A Biophysical Perspective of Breast Cancer Metastasis and Treatment Resistance

Investigator: Valerie M. Weaver, PhD
Sponsor: U.S. Army Medical Research Acquisition Activity

Location(s): United States


Apoptosis resistance regulates the pathogenesis, and treatment response of breast tumors. Despite concerted effort towards understanding the molecular basis for apoptosis resistance in breast tumors, progress in this area has been frustratingly slow. Lack of advancement may be attributed in part to the current cell autonomous view of breast cancer etiology and treatment responsiveness.

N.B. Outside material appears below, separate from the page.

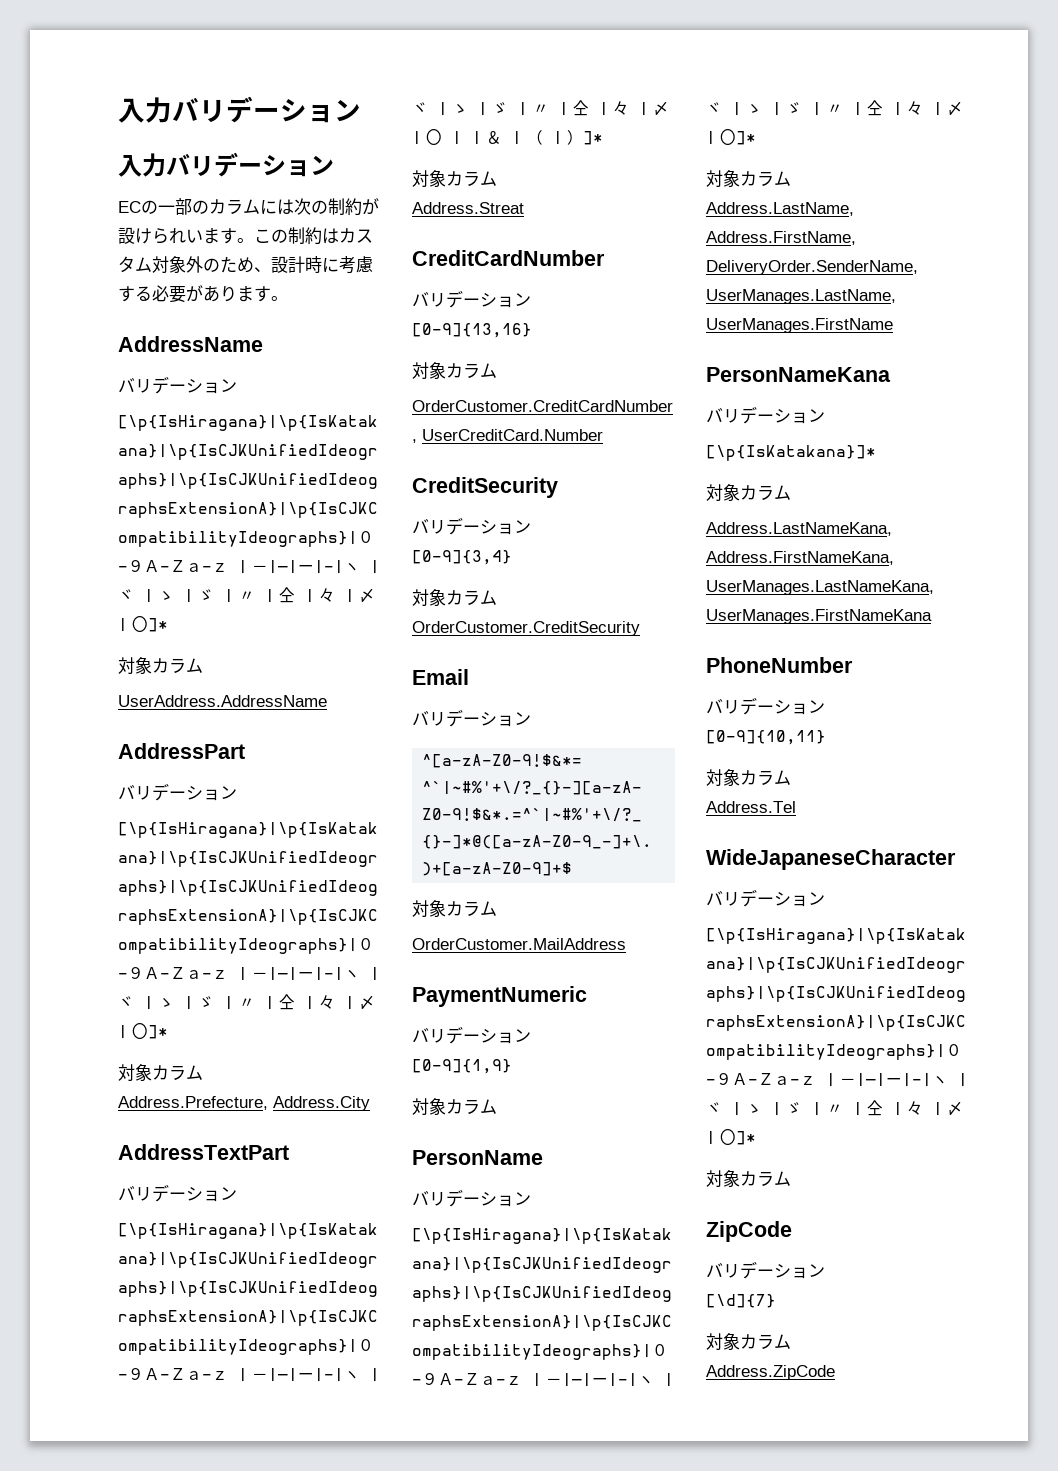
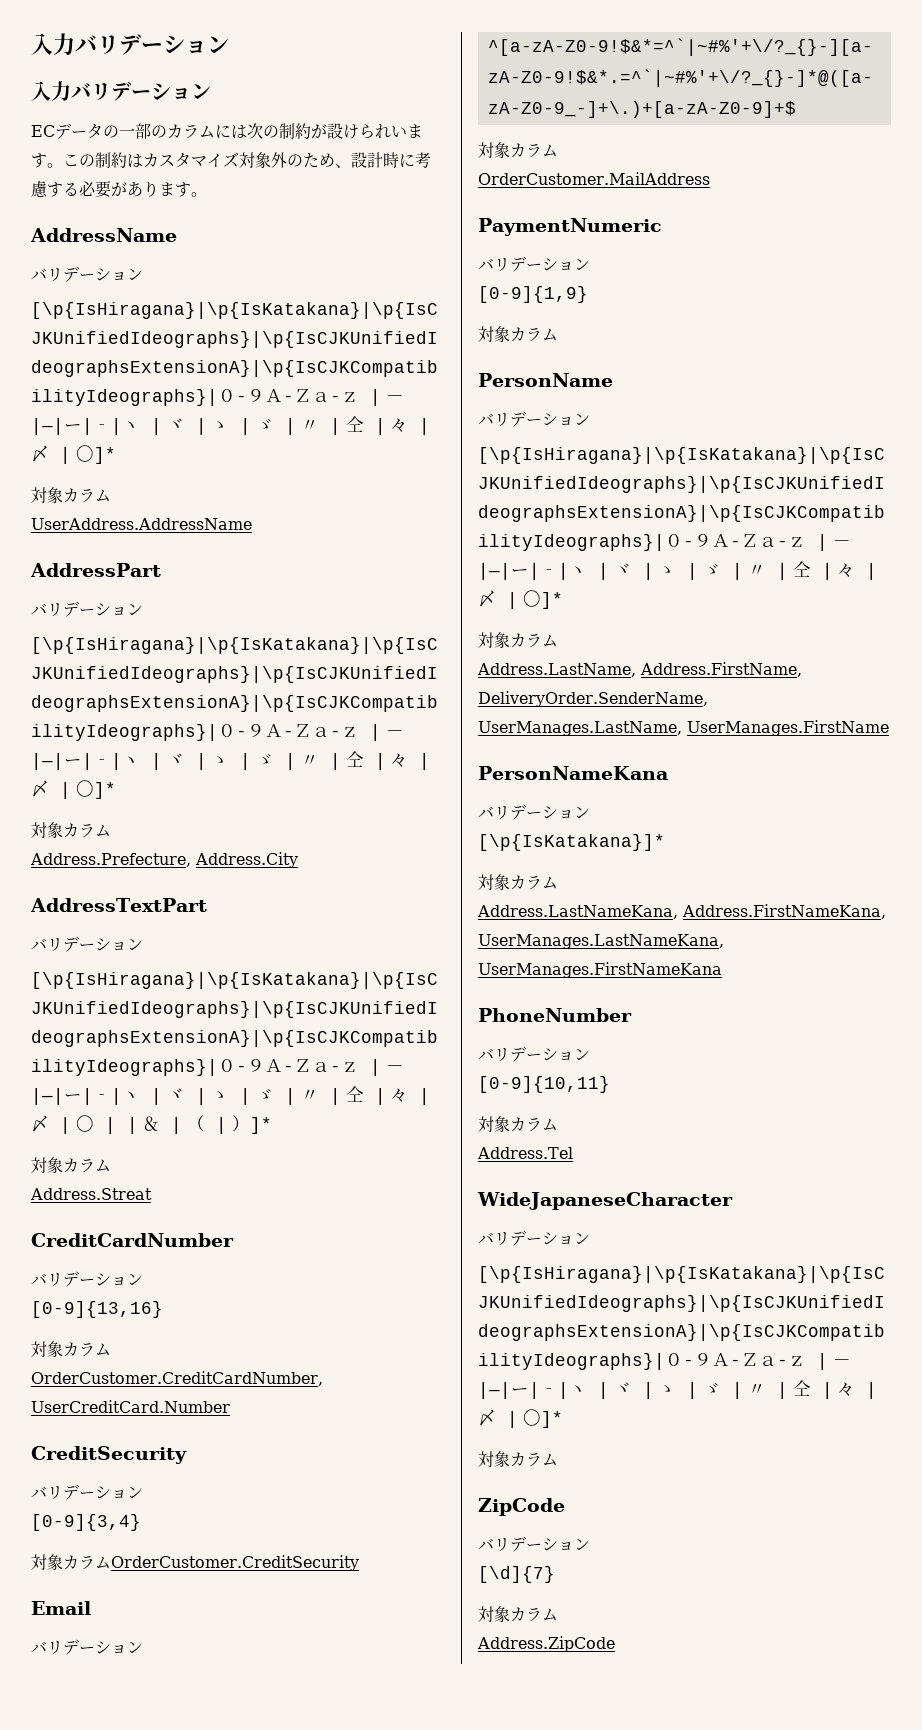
(141, 207) none -> [55,123,103,139] データ
[135,257,152,272] ム -> [191,152,239,168] マイズ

What we now know is that the organ microenvironment can and does regulate the therapeutic responsiveness of metastatic tumors (Taylor et al., 2000, Zahir et al., 2004), and that stromal-epithelial interactions influence mammary gland development, tissue homeostasis and breast tumor progression (Unger and Weaver, 2003). Alterations in the mammary gland ECM correlate with changes in mammary differentiation, involution (apoptosis) and tumor progression, and culture experiments clearly show that the stromal ECM can modulate mammary epithelial cell (MEC) growth, differentiation and survival and alter apoptotic responsiveness (Zahir et al., 2004, Truong et al., 2003, Lewis, Truong and Schwartz, 2002). How the stroma promotes apoptosis-resistant breast tumors remains unclear.